While Walgreens has about $18 billion of book debt, less than $4 billion of its long-term debt matures through 2022. Therefore, the firm's annual retained cash flow, plus its $800 million of cash on hand, could comfortably cover these maturities without jeopardizing the dividend if management chose not to refinance the debt.  

Thanks to these strengths, credit rating agencies and bond investors are not worried about Walgreens' somewhat elevated debt, because the firm's high amounts of retained free cash flow is more than enough to deleverage to safer levels over time. In fact, Standard & Poor's gives the drugstore a solid BBB investment grade credit rating.

Importantly, management remains uninterested in large acquisitions that could compromise the company's financial health while introducing new operational risks. This conservatism further supports the long-term sustainability of Walgreens' payout.

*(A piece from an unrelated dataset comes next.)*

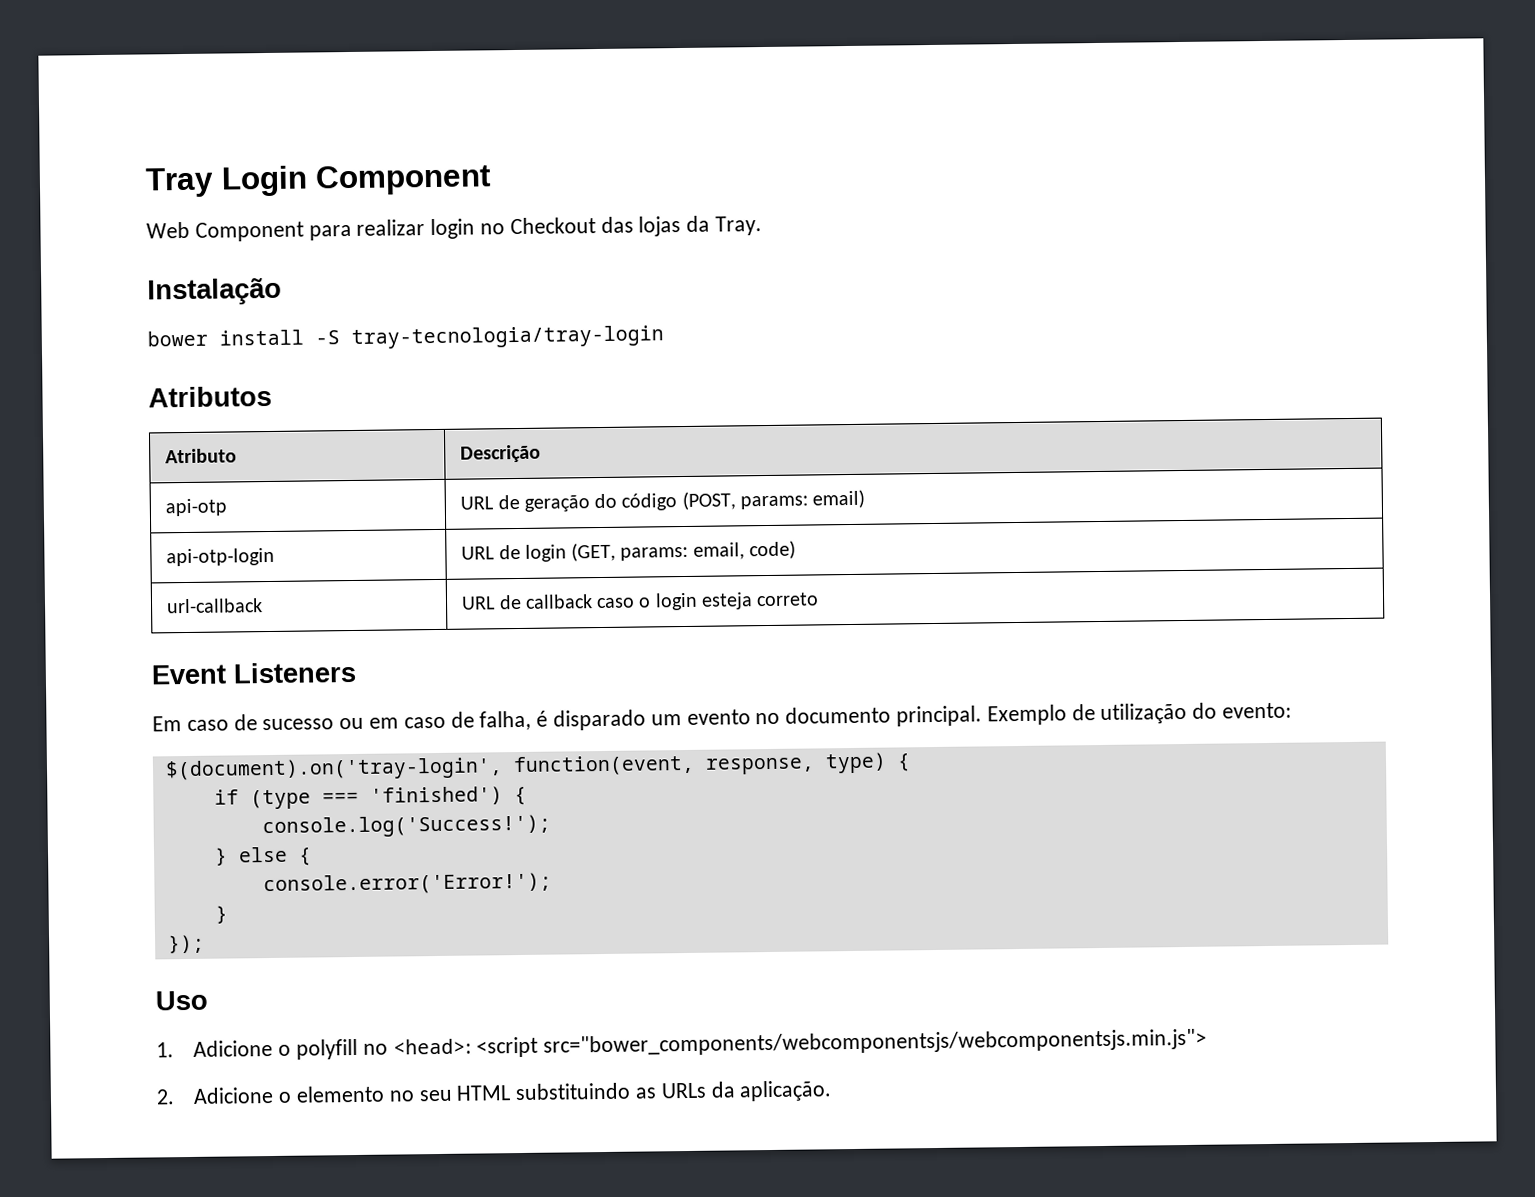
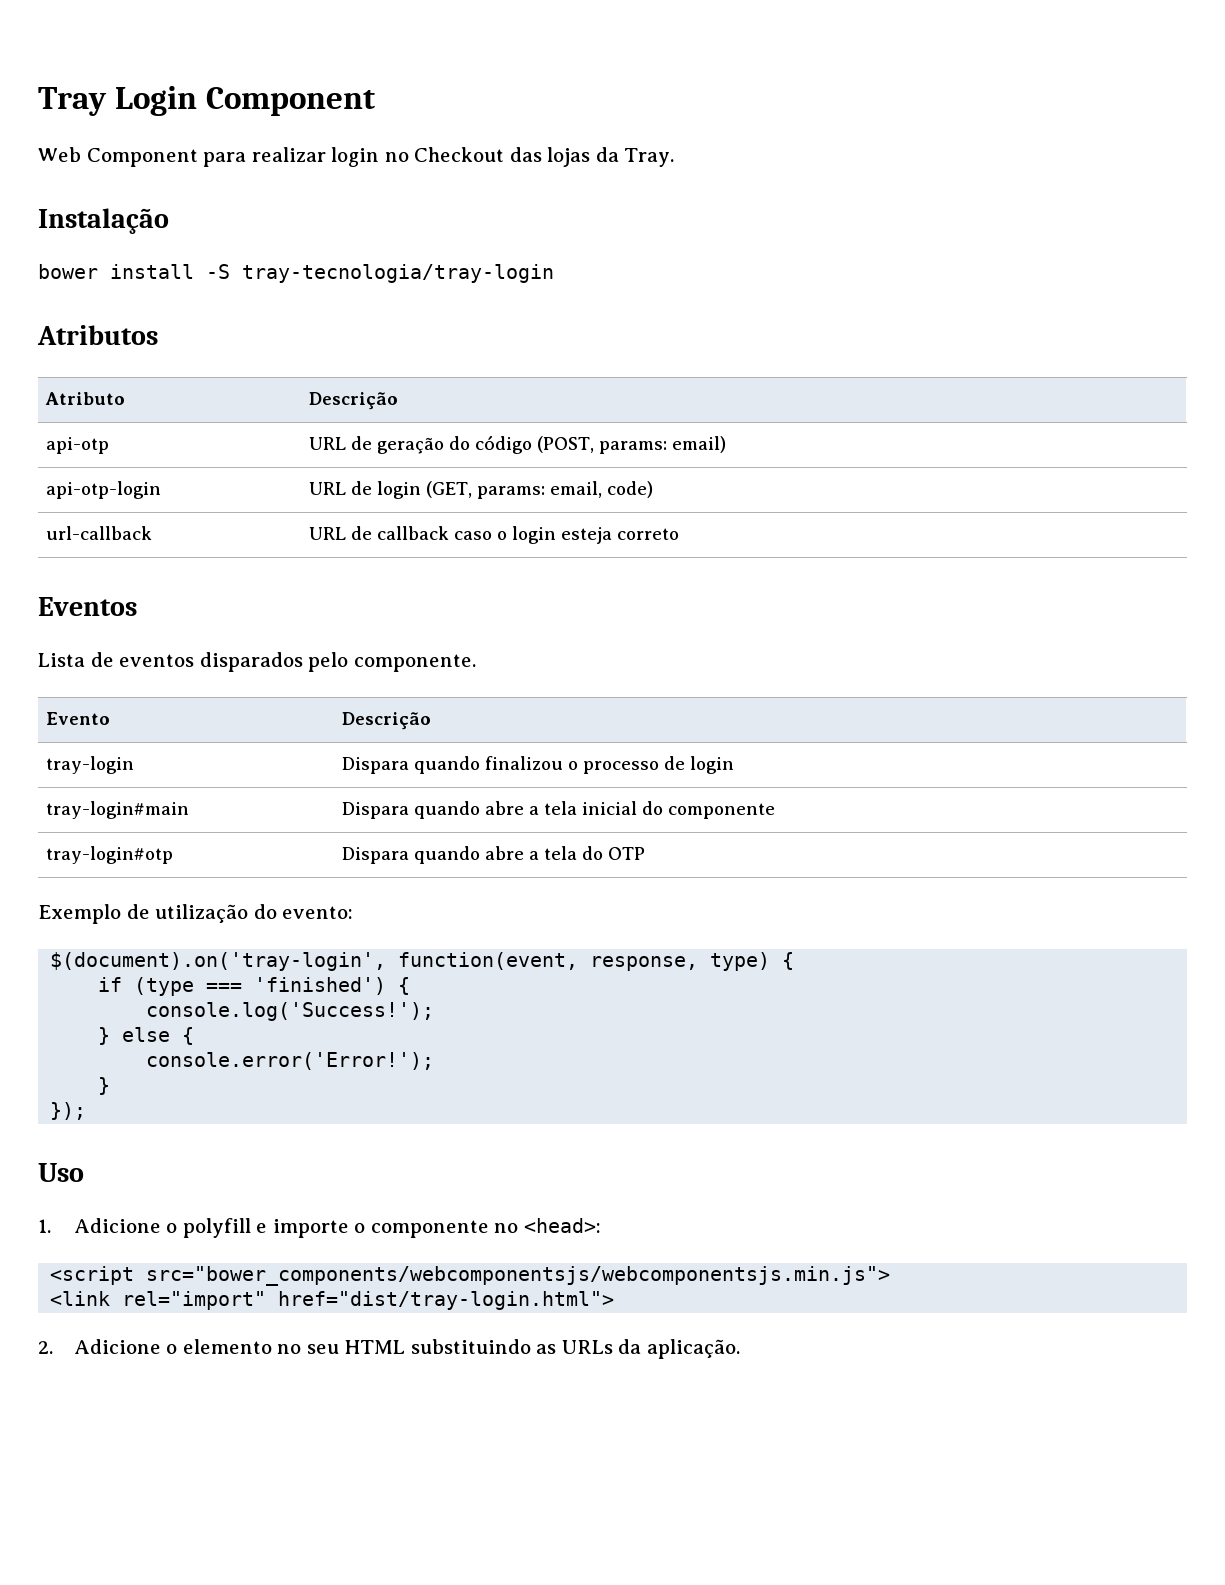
[151,661,356,685] [152,705,983,732] Event Listeners // Em caso de sucesso ou em caso de falha, é disparado um evento no documento principal. -> [38,597,137,616] [38,652,476,672] [46,712,111,725] [342,712,432,730] [46,756,135,774] [342,756,735,774] [46,801,190,819] [342,801,776,819] [46,846,174,864] [342,846,646,864] Eventos // Lista de eventos disparados pelo componente. // Evento | Descrição // tray-login | Dispara quando finalizou o processo de login // tray-login#main | Dispara quando abre a tela inicial do componente // tray-login#otp | Dispara quando abre a tela do OTP //
(358, 1049) none -> [256,1219,489,1238] e importe o componente
(472, 1046) none -> (601, 1225) //
(1208, 1042) none -> [50,1291,615,1310] // <link rel="import" href="dist/tray-login.html">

"We don’t see any reason to use our cash overpaying for something just because there is a deterioration of the market. If anything, we have to be more careful now when we buy something because if we don’t believe that the market will turn around, we have to action more carefully." – CEO Stefano Pessina

Overall, Walgreens' dividend appears to remain on solid ground despite the company's growth challenges. There is no guarantee that management will achieve its turnaround goals as industry conditions continue shifting, but the company has the financial flexibility to invest for the future while continuing to reward income investors with predictable payouts as it has for many years. 

Concluding Thoughts
Walgreens may appear to be a simple business on the outside, but the last few quarters have shown just how complicated some of its core drivers have become. From generic drug price deflation trends to PBM negotiations and the rise of e-commerce, Walgreens has its work cut out for it.  

Simply put, Walgreens' impressive track record of more than four decades of rising dividends can't hide the fact that the company is struggling to adapt to changing retail and healthcare environments. These appear to be secular headwinds that will likely continue for the foreseeable future. 

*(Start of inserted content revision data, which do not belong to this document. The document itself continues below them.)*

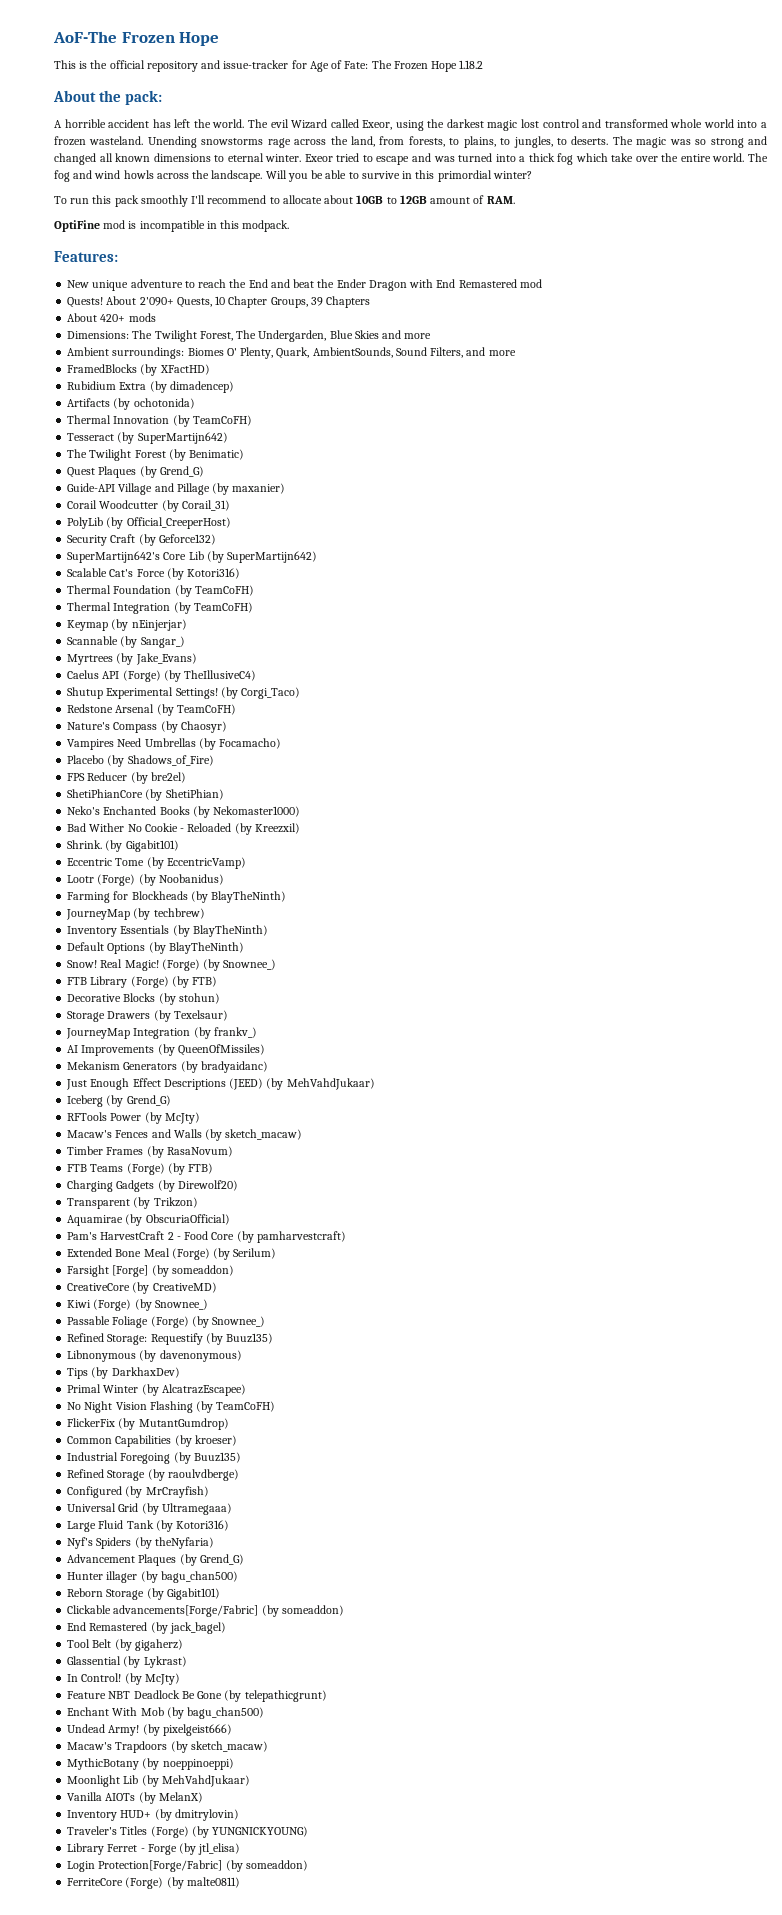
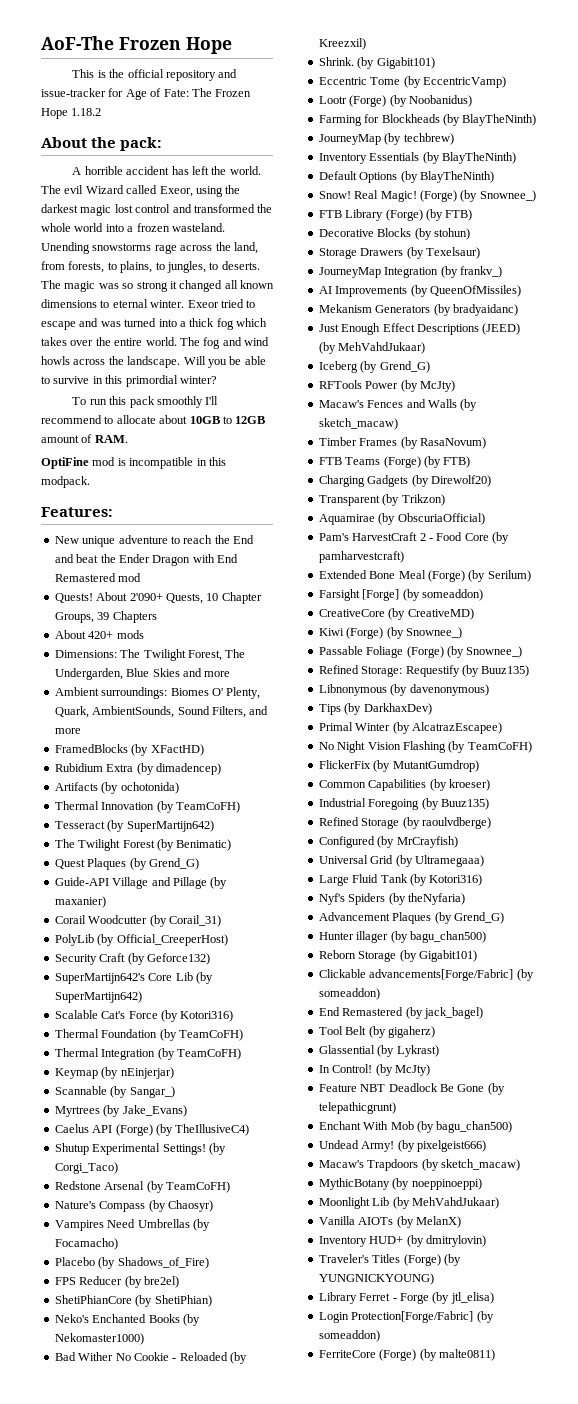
(668, 123) none -> [257,204,273,213] the
[748,136,768,145] and -> [169,281,177,289] it
[611,153,634,162] take -> [41,337,67,346] takes

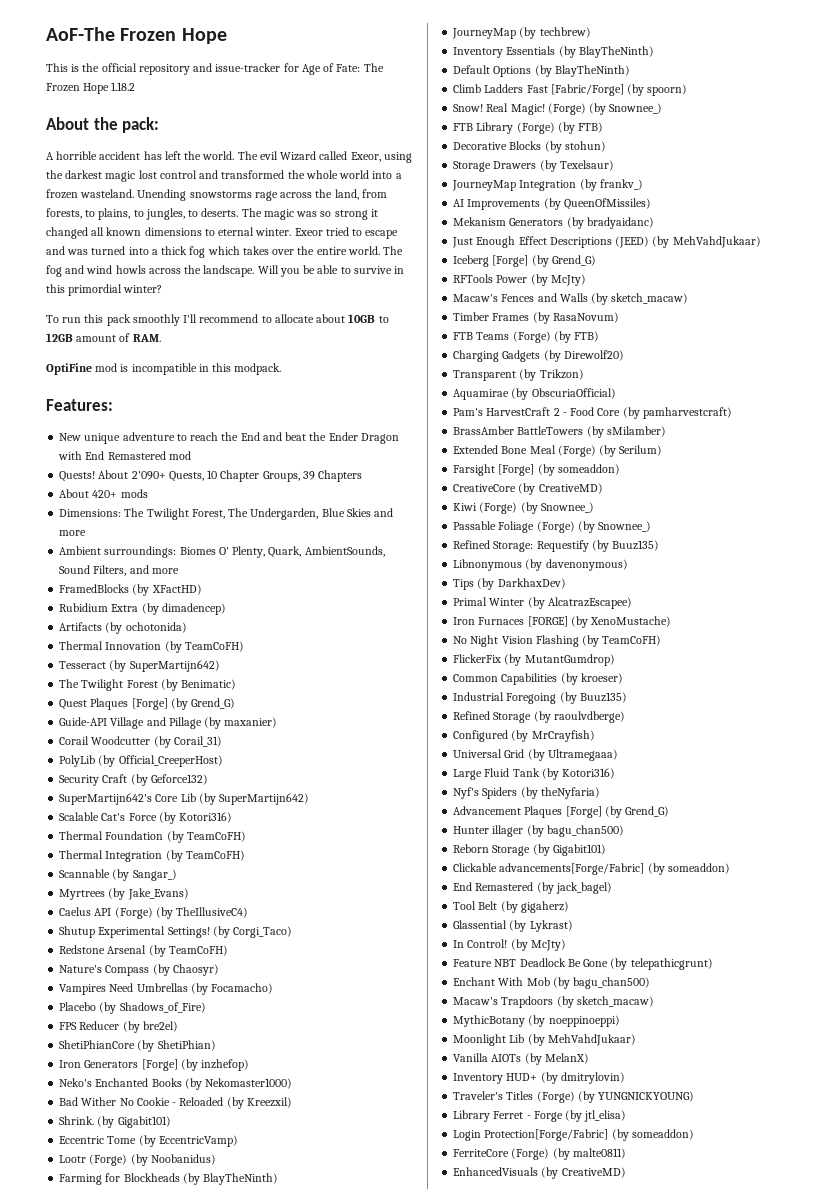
(127, 864) none -> [131,698,168,710] [Forge]
[54,1067,174,1079] // Keymap (by nEinjerjar) -> (245, 855) none
(212, 1301) none -> [59,1059,250,1071] // Iron Generators [Forge] (by inzhefop)
(494, 177) none -> [453,84,688,96] // Climb Ladders Fast [Fabric/Forge] (by spoorn)
(358, 367) none -> [492,255,529,267] [Forge]
(404, 557) none -> [453,426,666,438] // BrassAmber BattleTowers (by sMilamber)
(502, 728) none -> [453,616,672,628] // Iron Furnaces [FORGE] (by XenoMustache)
(432, 918) none -> [565,806,602,818] [Forge]
[318,1140,486,1152] // Undead Army! (by pixelgeist666) -> (651, 983) none
(495, 1355) none -> [453,1167,626,1179] // EnhancedVisuals (by CreativeMD)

That being said, the company's balance sheet remains relatively strong, and Walgreens' dividend is well covered by recession-resistant cash flow. Only time will tell whether or not management can deliver on its turnaround plans and generate 5% to 9% long-term earnings, cash flow, and dividend growth. 

The company deserves the benefit of the doubt for now as it works on implementing a long-term plan, and the stock's seemingly low valuation creates a higher margin of safety. However, as stated in our thesis, conservative investors need to have realistic growth expectations (dividend growth could be much slower over the next two years) and may prefer investing elsewhere until the industry settles into a steadier state.